In common lingo, “bug” refers to any insect or small arthropod, but I know that entomologists use “bug” only for insects of the order Hemiptera.
How did this specialized meaning come about? As far as I can tell, the common meaning long predates the specific one. Often some narrow term used by specialists gets broadened when it leaks into the popular realm. Here, however, it looks like the specialists adopted a broad term and decided to use it in only a narrow sense.
When and why did scientists decide that only hemipterans are “true bugs”?
It’s a question that has interested me for a long time. The Old English term for insect was apparently wigca or wigga.
“Bug” in English apparently goes back to the late 1300s, when as “bugge” it referred to a hobgoblin or scarecrow. It didn’t begin to be used for insects until the 1600s, when as Machine Elf says it was used for bedbugs. So when a classification was established, members of the same order as bedbugs (Hemiptera) became known as true bugs. Bug eventually became extended to insects and even all small crawling things on land.
Interestingly, insect goes back to 1601 in English, and so may actually have preceded bug as a general term for this group.
This said, IMO as a popular term “bug” is perfectly correct to use for small crawling things including insects and spiders.

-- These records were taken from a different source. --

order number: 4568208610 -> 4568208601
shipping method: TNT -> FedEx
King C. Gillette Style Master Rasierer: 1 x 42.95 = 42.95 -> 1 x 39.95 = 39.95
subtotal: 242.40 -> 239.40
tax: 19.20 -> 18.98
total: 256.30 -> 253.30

Huh, I thought it was one of the defining characteristics of the true bugs that they had two pairs of wings, but bedbugs only have one pair, and that vestigial.

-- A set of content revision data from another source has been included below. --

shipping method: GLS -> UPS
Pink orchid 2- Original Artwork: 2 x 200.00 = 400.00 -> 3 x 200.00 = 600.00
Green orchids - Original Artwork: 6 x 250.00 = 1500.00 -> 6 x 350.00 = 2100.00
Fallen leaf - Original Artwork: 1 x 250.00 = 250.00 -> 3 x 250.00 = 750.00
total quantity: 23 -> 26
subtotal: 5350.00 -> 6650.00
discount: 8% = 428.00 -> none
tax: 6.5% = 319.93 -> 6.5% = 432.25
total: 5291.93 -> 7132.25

The defining character is the sucking beak. The ancestral condition in the order is two pairs of wings, but many species have lost one or even both pairs (for example, aphids, except for dispersing winged forms.)
Even though some of those sucking beaks are for sucking blood, and some are for sucking plant juices. Interesting.
And of course, there are plenty of other non-bug insects with sucking mouthparts, like the dipteran mosquitoes. But I guess those are a different style of sucking mouthpart.
My etymological dictionary confirms what Colibri said about going back to goblin. The Swiss (or at least the inhabitants of Zurich) have a festival ever spring in which they explode a giant goblin called the Boog, which I always assumed went back to an old IE root that basically means a god. But my dictionary does not support that assumption.